An exact transcription of each entry below is required, without any pictures.

- _Version comparison data_:

───

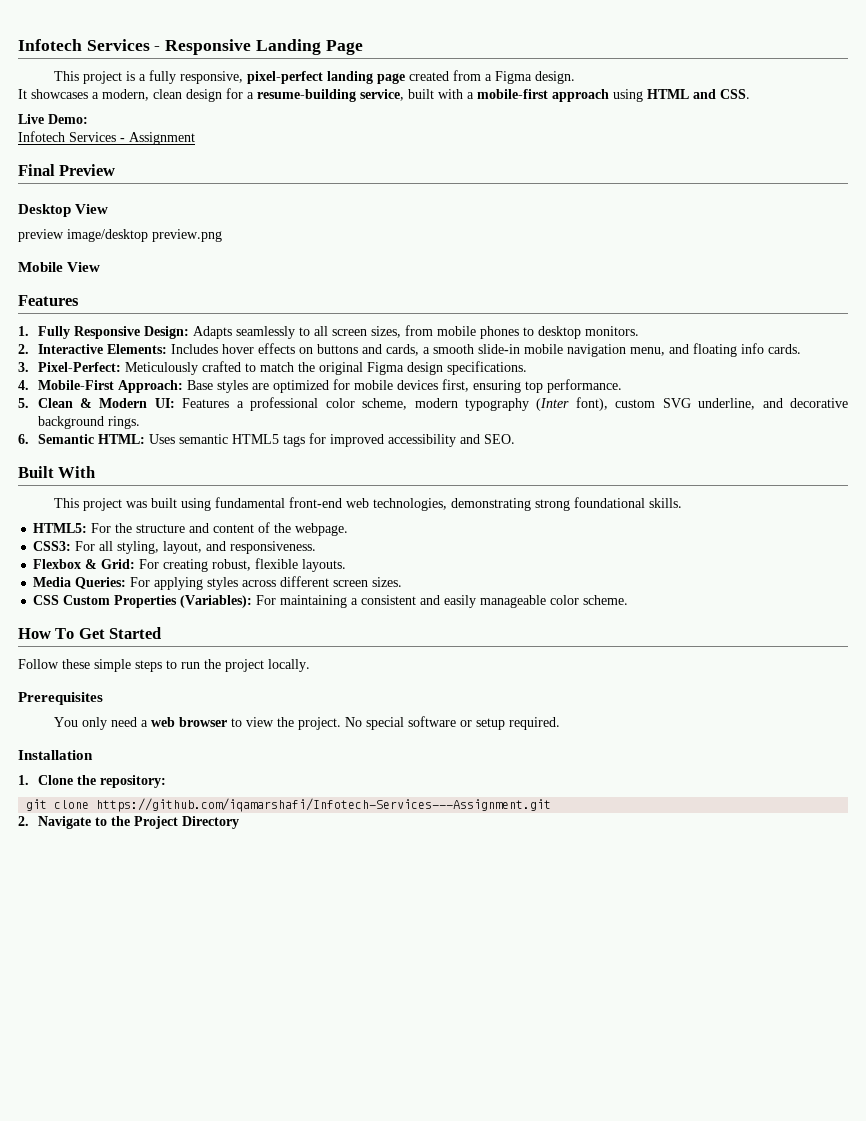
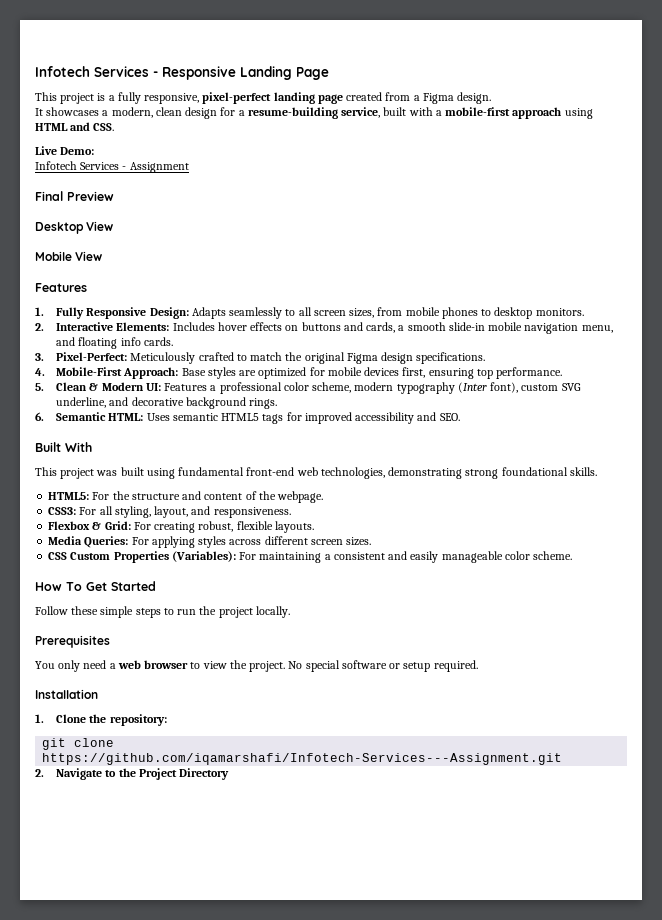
- preview image/desktop preview.png

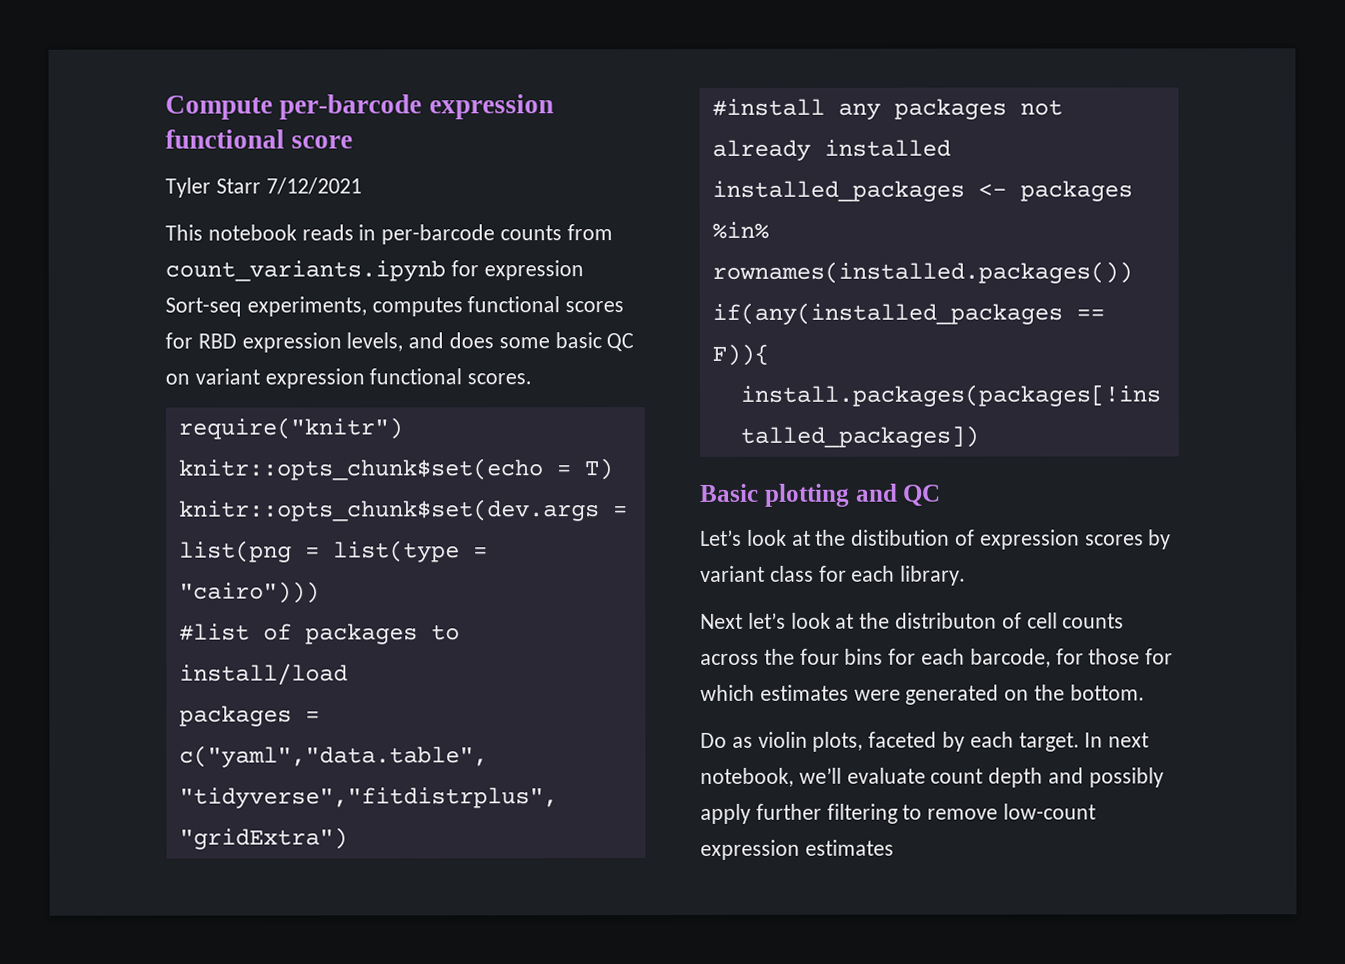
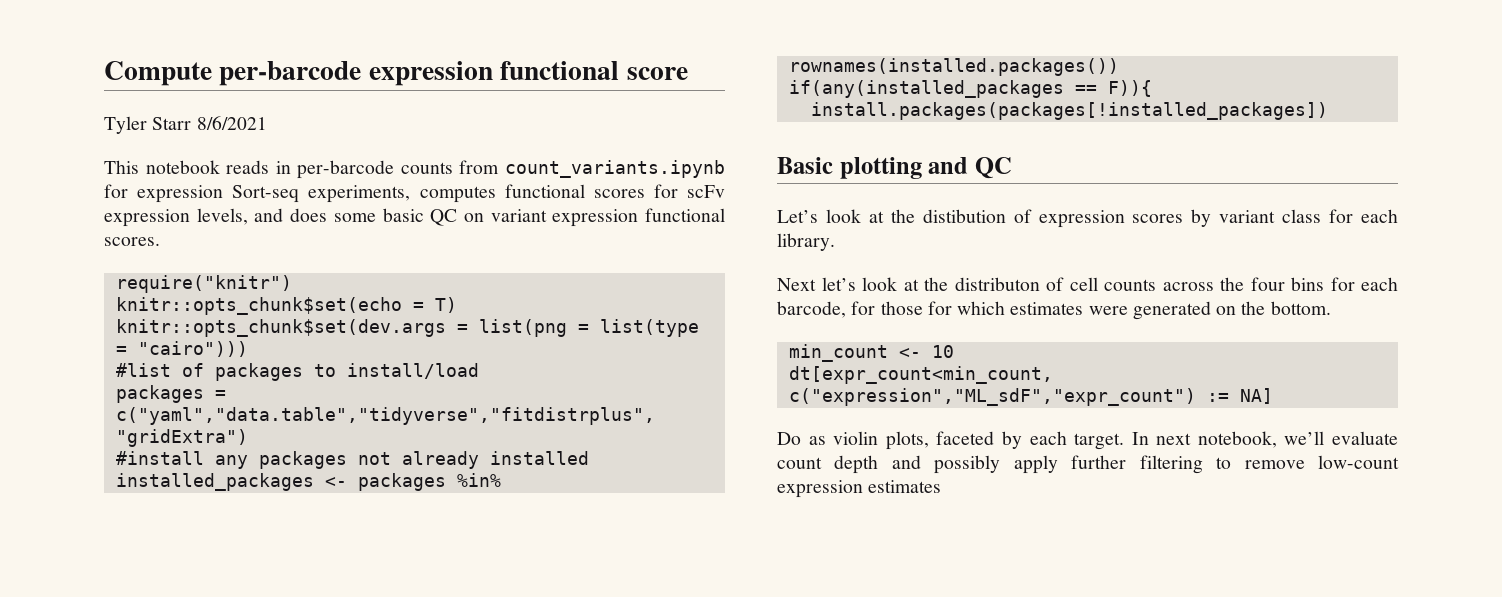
- Tyler Starr 7/12/2021
+ Tyler Starr 8/6/2021
- This notebook reads in per-barcode counts from count_variants.ipynb for expression Sort-seq experiments, computes functional scores for RBD expression levels, and does some basic QC on variant expression functional scores.
+ This notebook reads in per-barcode counts from count_variants.ipynb for expression Sort-seq experiments, computes functional scores for scFv expression levels, and does some basic QC on variant expression functional scores.
+ min_count <- 10
+ dt[expr_count<min_count, c("expression","ML_sdF","expr_count") := NA]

───

- _Solved exercise_:
- preview image/desktop preview.png

- Tyler Starr 7/12/2021
+ Tyler Starr 8/6/2021
- This notebook reads in per-barcode counts from count_variants.ipynb for expression Sort-seq experiments, computes functional scores for RBD expression levels, and does some basic QC on variant expression functional scores.
+ This notebook reads in per-barcode counts from count_variants.ipynb for expression Sort-seq experiments, computes functional scores for scFv expression levels, and does some basic QC on variant expression functional scores.
+ min_count <- 10
+ dt[expr_count<min_count, c("expression","ML_sdF","expr_count") := NA]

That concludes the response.